Kontrowersje wokół polskiego filmu o Goralenvolk

Związek Podhalan pisał zaniepokojony do ministra kultury. Twórcy „Białej odwagi” zapewniali, że odbyli niezbędne konsultacje historyczne, a oceny zarejestrowanego materiału dokonał pracownik IPN. Głos zabierają prawicowi politycy, internauci kłócą się na forach. Dlaczego wokół polskiego filmu toczy się burzliwa dyskusja? „Biała odwaga” podejmuje kwestię Goralenvolk (niem. naród górali), separatystycznego ruchu istniejącego w latach 1939-1944 w południowych rejonach Polski. Projekt wydzielenia osobnej wspólnoty narodowej powstał w Niemczech jeszcze przed wojną. W pseudonaukowym tonie głosił, że górale wywodzą się z germańskiego plemienia Pragotów. Mieszkańców Podhala przekonywano o ich odrębności od Polaków i doszukiwano się związków kulturowych m.in. z Tyrolem. Za współpracą części górali z okupantem stały różne motywacje. Na porządku dziennym były groźby i przemoc. Ludność nierzadko decydowała się na kolaborację z uwagi na bezpieczeństwo swoich rodzin i niechętnie wypełniała administracyjne obowiązki. Często zmuszano do zaakceptowania idei pod karą wywozu do III Rzeszy. Inni przyjęli niemiecką narrację, bo wiązała się ona z korzyściami materialnymi. W tej grupie znaleźli się działacze tzw. Goralisches Komitee.

Nie wszyscy powitali więc Niemców z otwartymi ramionami. Szacuje się, że większość górali przeciwstawiła się najeźdźcom. Według zachowanych statystyk kenkarty „G” odebrało ok. 30 tysięcy ze 150 tysięcy uprawnionych osób. Kompromitacją zakończyła się też próba utworzenia lokalnej jednostki SS. Zakładano udział około 10 tysięcy żołnierzy. Zgłosiło się jedynie 300 osób. Właśnie dlatego wielu górali nie zgadza się z łatką kolaborantów. Doniesienia o poddańskich gestach polityka Wacława Krzeptowskiego spotykały się z głębokim oburzeniem. Na równi z delegacją składającą „hołd krakowski” gubernatorowi Hansowi Frankowi działali kurierzy tatrzańscy – żołnierze Polskiego Państwa Podziemnego, którzy dzięki dogłębnej znajomości górskich szlaków utrzymywali łączności ruchu oporu z rządem na emigracji. Niebezpieczne trasy przebiegające przez Dolinę Kościeliską, Zawrat czy Kuźnice, gdzie niedługo stanąć ma pomnik upamiętniający bohaterów, przemierzali m.in. Helena Marusarzówna, Bronisław Czech czy Krystyna Skarbek. W cieniu hitlerowskiego terroru od 1941 roku narodziła się też Konfederacja Tatrzańska, zbrojna organizacja uprawiająca sabotaż. 

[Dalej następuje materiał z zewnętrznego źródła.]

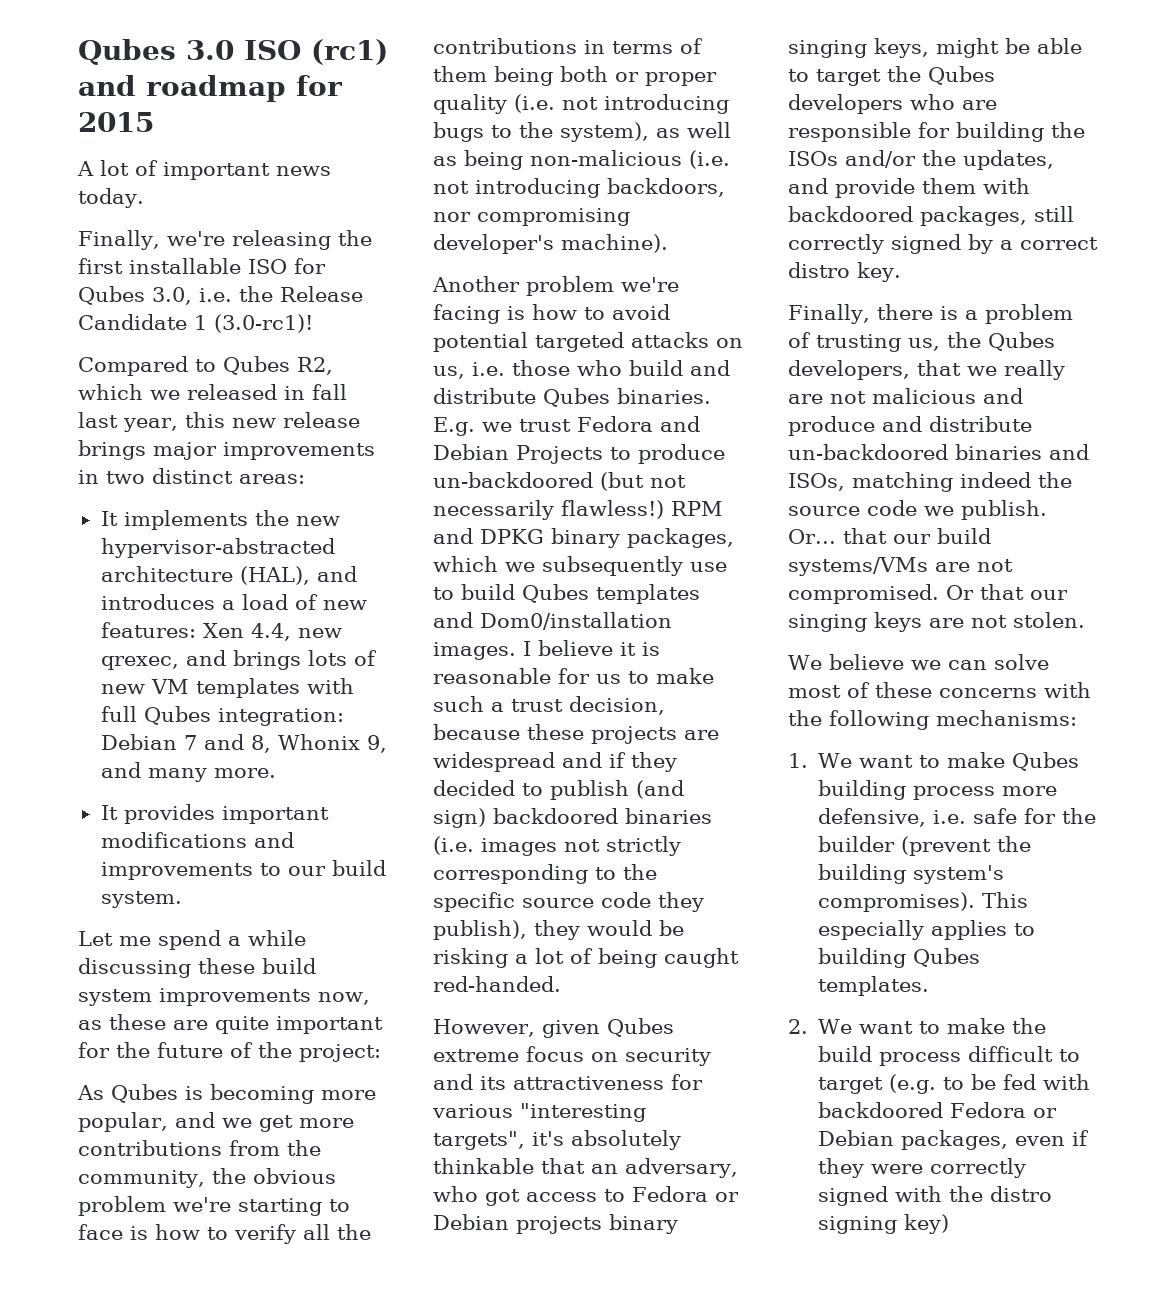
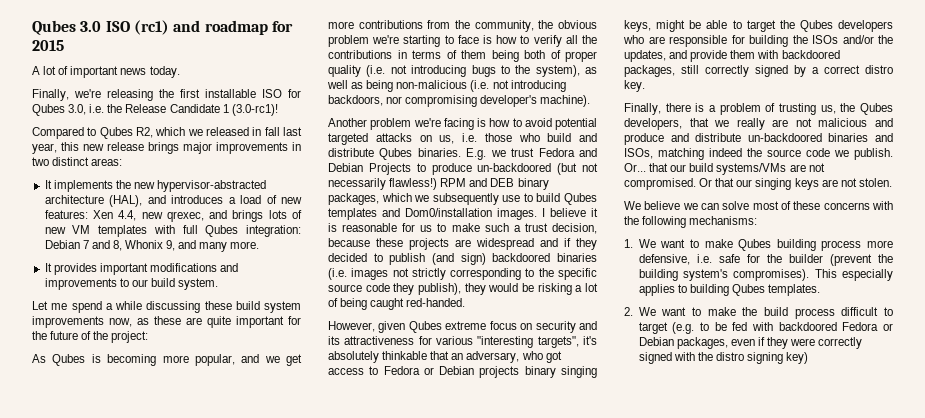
[615,72,639,82] or -> [550,50,561,59] of
[480,529,544,544] DPKG -> [490,178,515,187] DEB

II wojna światowa obfitowała na Podhalu w heroiczne czyny, ale Goralenvolk i tak uznawany jest za największe zinstytucjonalizowane porozumienie z wrogim reżimem. Czy słusznie? 

Zjawisko w przeszłości bywało omawiane w artykułach naukowych i dokumentach. Nigdy nie zagościło jednak w kinach. Dziś rozmawia się o tym, jakie podejście do niechętnie podejmowanego wątku miał reżyser „Białej odwagi”. Niektórzy obawiali się fałszowania historii. Filmowcy uspokajają, że nie zaserwują widzom potępienia ogółu zbiorowości „To ma być historia o ludzkich wyborach” – mówił Gazecie Wyborczej reżyser. Możemy więc spodziewać się, że zajrzymy za obie strony barykady.

Marcin Koszałka połączył filmy wojenny z melodramatem

„Biała odwaga” to nie tylko wątek polityczno-historyczny, ale także melodramat i film górski w jednym. „Miłość, zdrada i poświęcenie w historii dwóch podhalańskich rodów wystawionych na najtrudniejszą próbę podczas niemieckiej okupacji. Czy uczucie okaże się silniejsze niż więzy krwi?” – pytają twórcy w materiałach prasowych.  W centrum kadru znajdzie się miłosny trójkąt, w który uwikłani są piękna Bronka, żywiołowy taternik Jędrek oraz jego poważny i spokojny brat Maciek. Kiedy ręka panny zostaje oddana starszemu z nich, porywczy młodzieniec opuszcza rodzinne strony i próbuje odnaleźć się wśród krakowskiej bohemy. Tam natrafia na niemieckiego alpinistę Wolframa, który wykłada mu teorię o starogermańskim plemieniu Pragotów. Gdy wybucha wojna, Jędrek godzi się na współpracę z wrogiem, licząc, że dzięki temu jego najbliżsi wyjdą z konfliktu bez szwanku. Maciej stanowczo odrzuca propozycję okupantów. 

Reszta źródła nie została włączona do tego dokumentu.